**PROMPT:**
Where the string "could" appears in a line of the material below, copy that line.

**RECORDS FOR THE EXERCISE:**

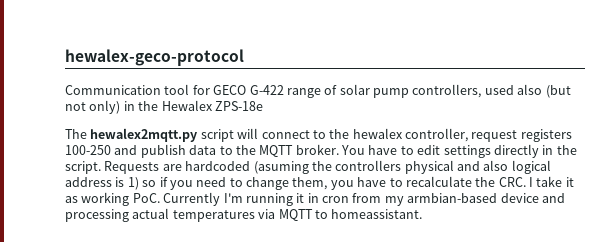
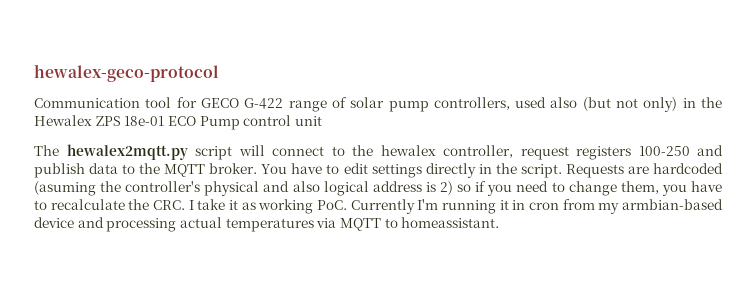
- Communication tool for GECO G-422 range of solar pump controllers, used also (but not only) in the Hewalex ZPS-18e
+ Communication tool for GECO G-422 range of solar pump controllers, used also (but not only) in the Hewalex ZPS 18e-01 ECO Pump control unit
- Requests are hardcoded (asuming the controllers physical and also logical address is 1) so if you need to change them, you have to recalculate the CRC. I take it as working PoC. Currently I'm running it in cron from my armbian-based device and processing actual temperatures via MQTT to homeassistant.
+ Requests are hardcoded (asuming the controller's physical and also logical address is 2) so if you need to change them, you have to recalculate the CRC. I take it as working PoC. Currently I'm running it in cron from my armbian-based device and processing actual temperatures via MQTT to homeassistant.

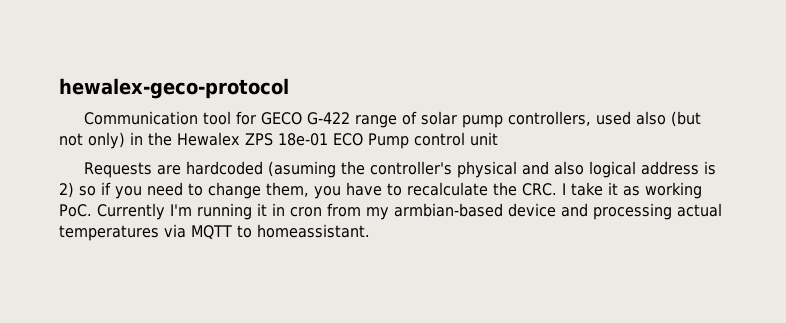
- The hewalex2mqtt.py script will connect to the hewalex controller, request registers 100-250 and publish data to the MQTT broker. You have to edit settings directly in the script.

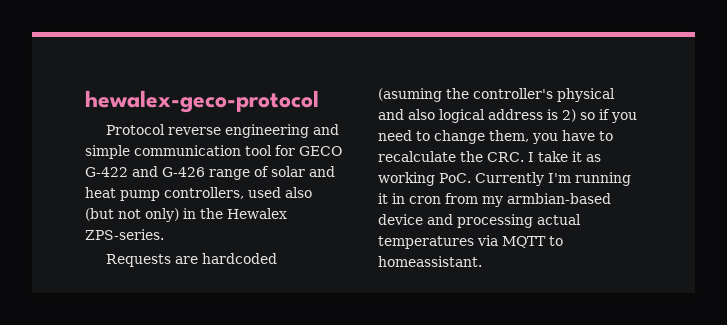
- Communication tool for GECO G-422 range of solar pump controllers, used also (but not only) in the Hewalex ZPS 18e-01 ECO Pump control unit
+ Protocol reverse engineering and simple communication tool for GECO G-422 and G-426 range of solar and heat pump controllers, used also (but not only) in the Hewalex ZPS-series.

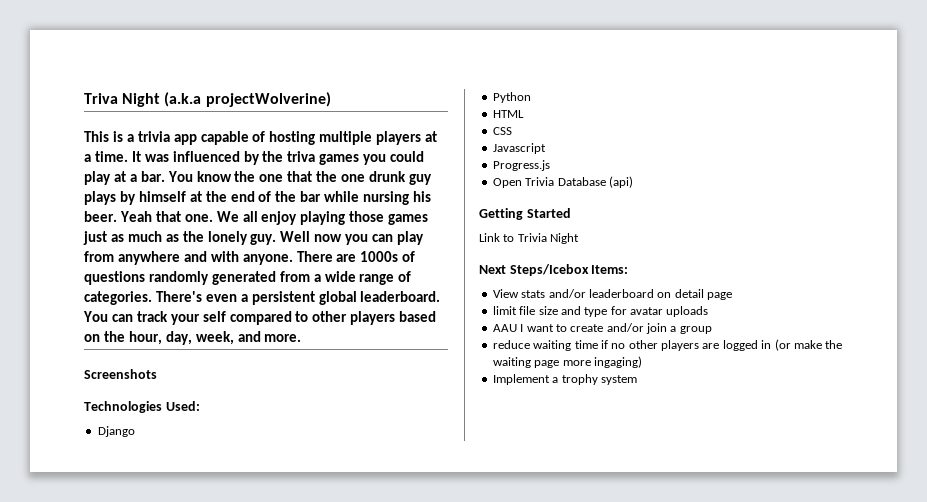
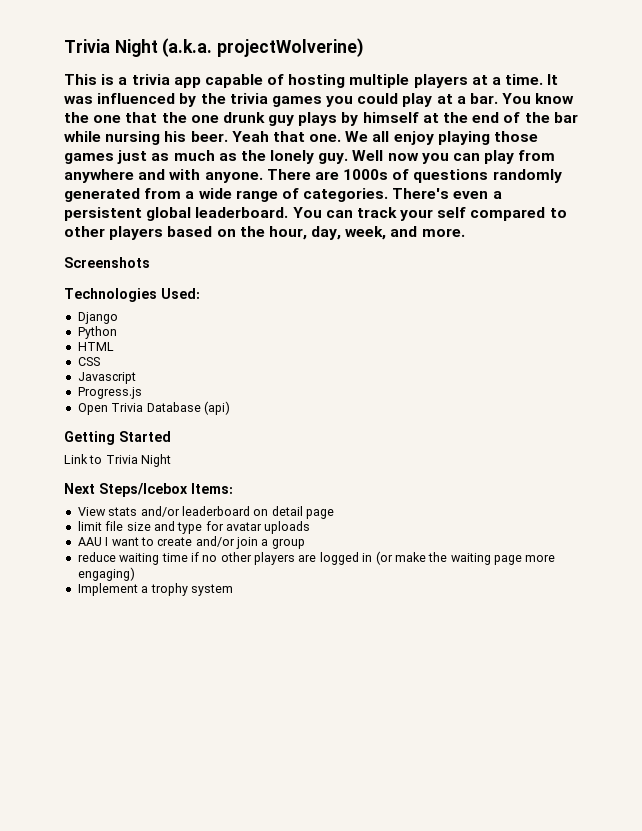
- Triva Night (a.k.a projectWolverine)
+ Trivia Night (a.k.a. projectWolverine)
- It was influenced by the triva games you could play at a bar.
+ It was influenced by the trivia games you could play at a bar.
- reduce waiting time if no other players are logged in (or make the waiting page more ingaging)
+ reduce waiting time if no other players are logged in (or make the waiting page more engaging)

**RESPONSE BELOW:**
- It was influenced by the triva games you could play at a bar.
+ It was influenced by the trivia games you could play at a bar.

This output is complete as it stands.